Results 1 to 4 of 4

Thread: Web Crawler

  1. #1

    Thread Starter
    Frenzied Member dj4uk's Avatar
    Join Date
    Aug 2002
    Location
    Birmingham, UK Lobotomies: 3
    Posts
    1,131

    Web Crawler

    Has anyone done anything like the following or has any ideas how I could go about developing it.

    I'd like to come up with a competitor analysis tool that basically checks for new content on specified URLs at specific time intervals (days rather than minutes or hours). If there are any changes then these should be email as attachments to an email. The difficult bit as far as I'm concerned is ensuring that only changes in the main content cause an action and not just a different advert on a page!

    I envisage that this will be a console or perhaps windows form application.

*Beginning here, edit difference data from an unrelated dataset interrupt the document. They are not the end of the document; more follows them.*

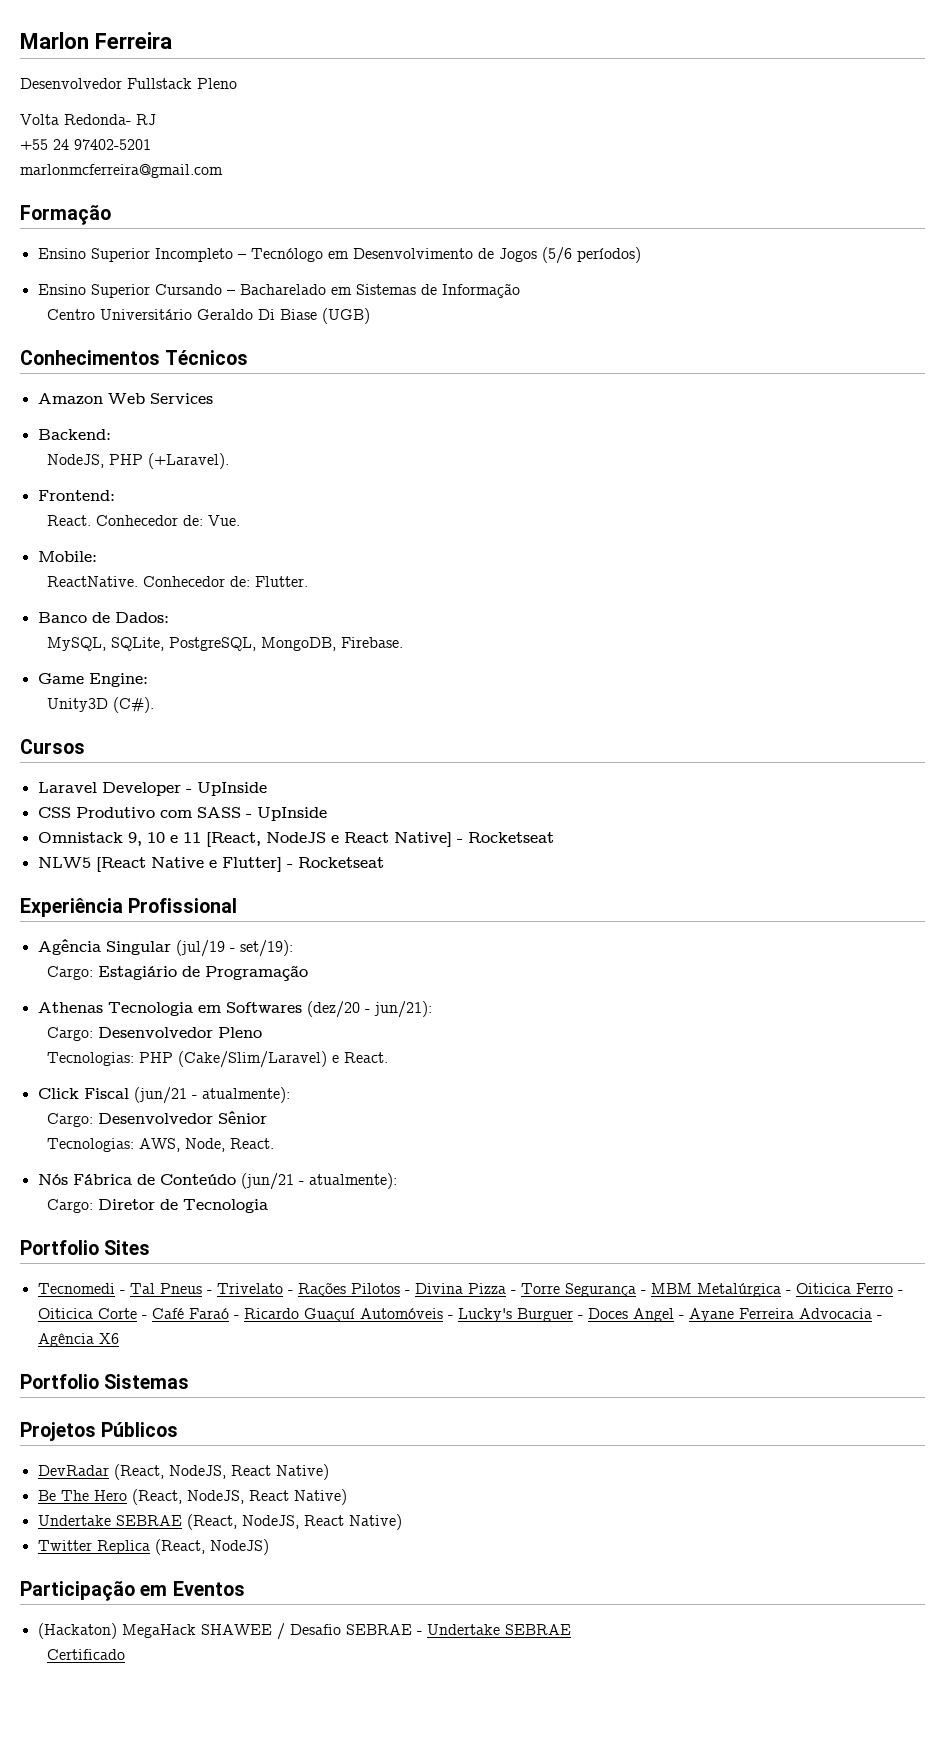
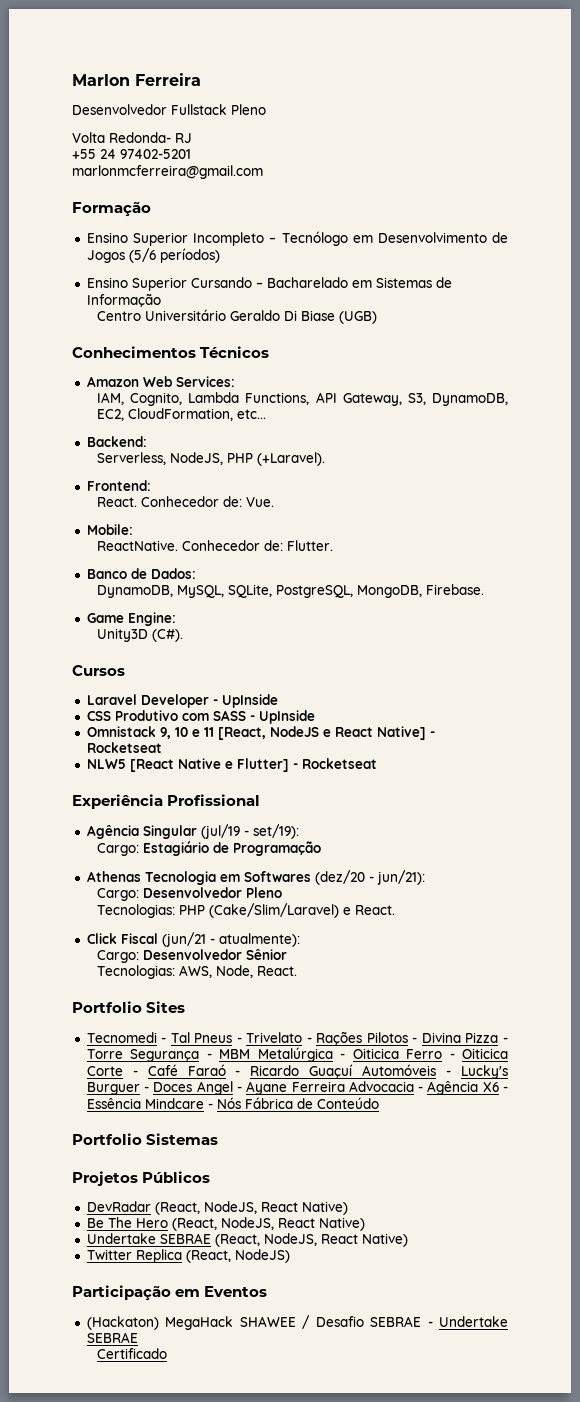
[149,393,213,404] Services -> [175,376,235,387] [97,392,508,406] [97,408,267,421] Services: // IAM, Cognito, Lambda Functions, API Gateway, S3, DynamoDB, EC2, CloudFormation, etc...
(111, 434) none -> [97,452,167,465] Serverless,
(169, 617) none -> [97,585,174,598] DynamoDB,
[37,1173,397,1190] [47,1199,269,1213] // Nós Fábrica de Conteúdo (jun/21 - atualmente): // Cargo: Diretor de Tecnologia -> (298, 971) none
(119, 1338) none -> [503,1086,509,1092] [86,1097,379,1109] - Essência Mindcare - Nós Fábrica de Conteúdo

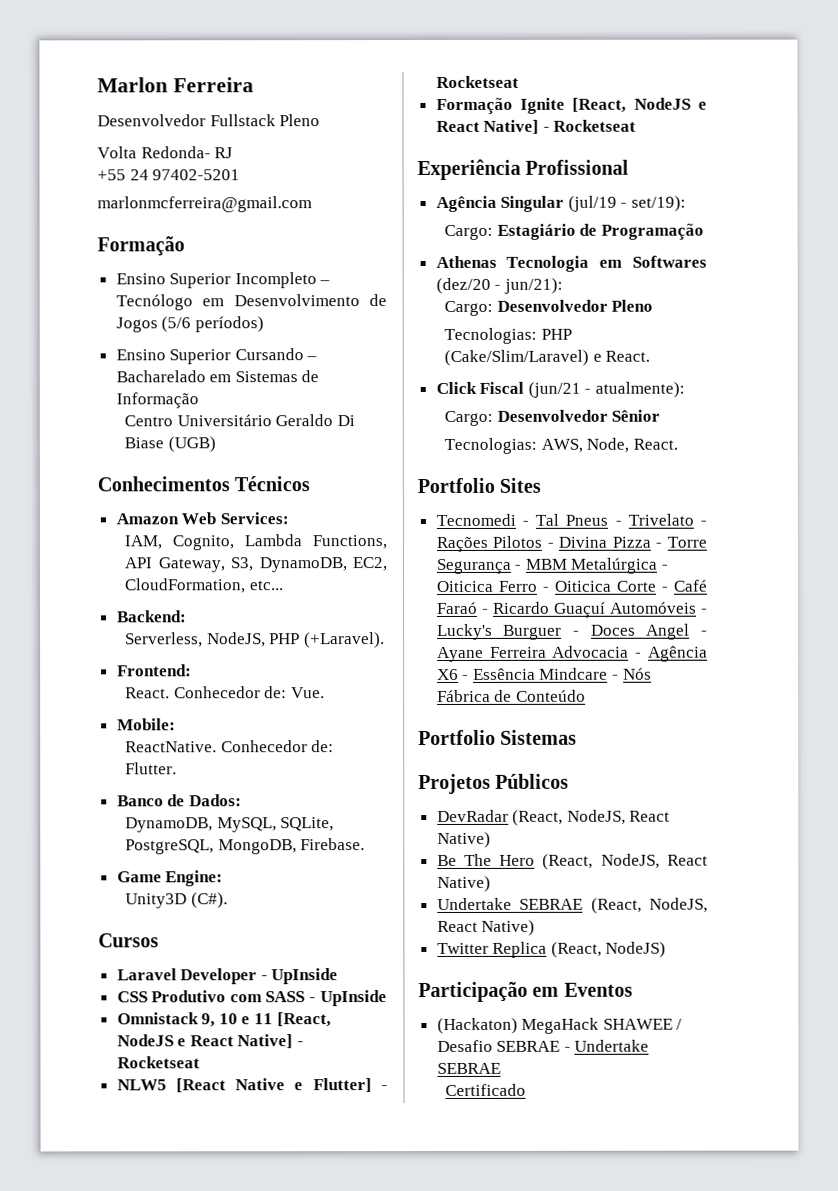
(377, 763) none -> [435,97,707,114] [435,119,637,134] // Formação Ignite [React, NodeJS e React Native] - Rocketseat

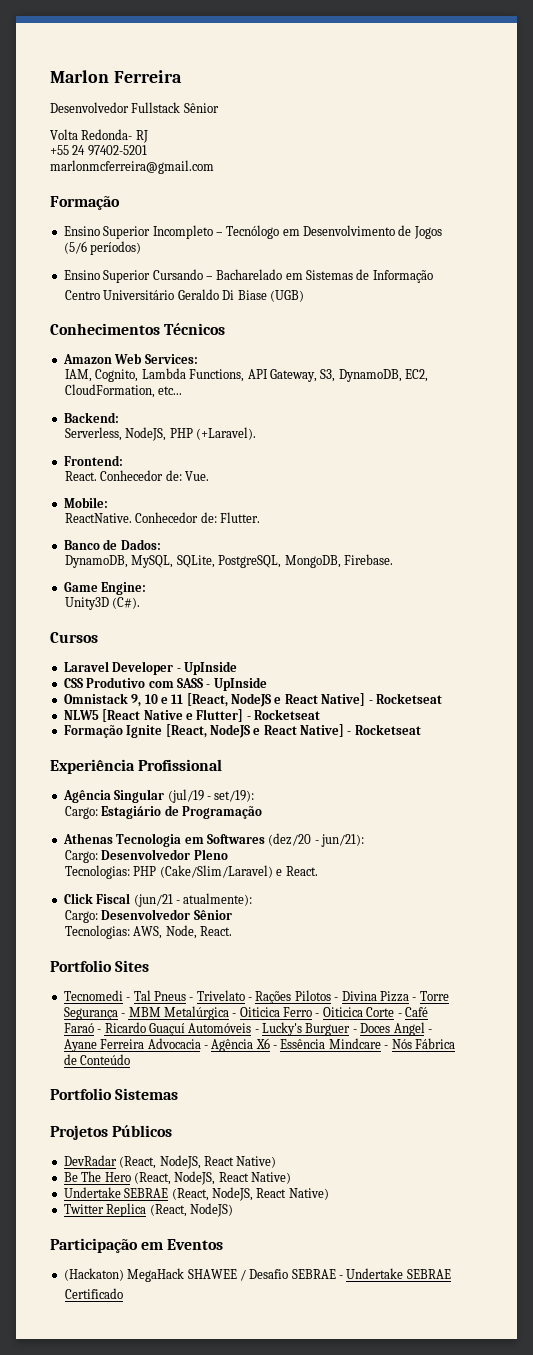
[279,114,321,127] Pleno -> [183,103,219,113] Sênior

    Any help would be appreciated.

    DJ

  2. #2
    Lively Member JAtkinson's Avatar
    Join Date
    Feb 2004
    Location
    Richmond, VA
    Posts
    68
    Not sure about the second part... but you could download the html and save it to a file. Then load it to a string and check to see if the page content == the old content. There may be a much easier way to do this though.
    Visual Studio .net 2003 EA
    VB .net
    C#

  3. #3
    Fanatic Member Redth's Avatar
    Join Date
    May 2001
    Location
    Ontario, Canada
    Posts
    551
    not sure if you can get the file's timestamp from the server in the http header some how, first i'd look into that... if that doesn't work which i doubt it will, download the html, hash the html file, and compare it against an older hash if it's different, well, then it's been changed...

  4. #4
    l33t! MrPolite's Avatar
    Join Date
    Sep 2001
    Posts
    4,428
    getting the hash code and such shouldnt work, because every time you view the page there should be a small change in the HTML stuff (because of advertisements)....
    well I would say that the upates on a site will most-likely be text only. They add/remove a link or two or add a bunch of text to the page. Images are usually advertisement, and I would say the CONTENT of a page hardly gets updated with images alone....
    so a simple suggestion would be to read the html file, ignore all the image and other html tags (table, etc) and try to measure the length (in characters) of the visible text that appears on the html page. If there is an update to the page (which will again most probably be an update to the visible text on the page), then the length of that text would change....
    if you dont know what I'm saying ask me to explain more it seems like a simple solution that should work. anything more complicated than that which would actually examine the page word by word is out of the scope of my IQ
    rate my posts if they help ya!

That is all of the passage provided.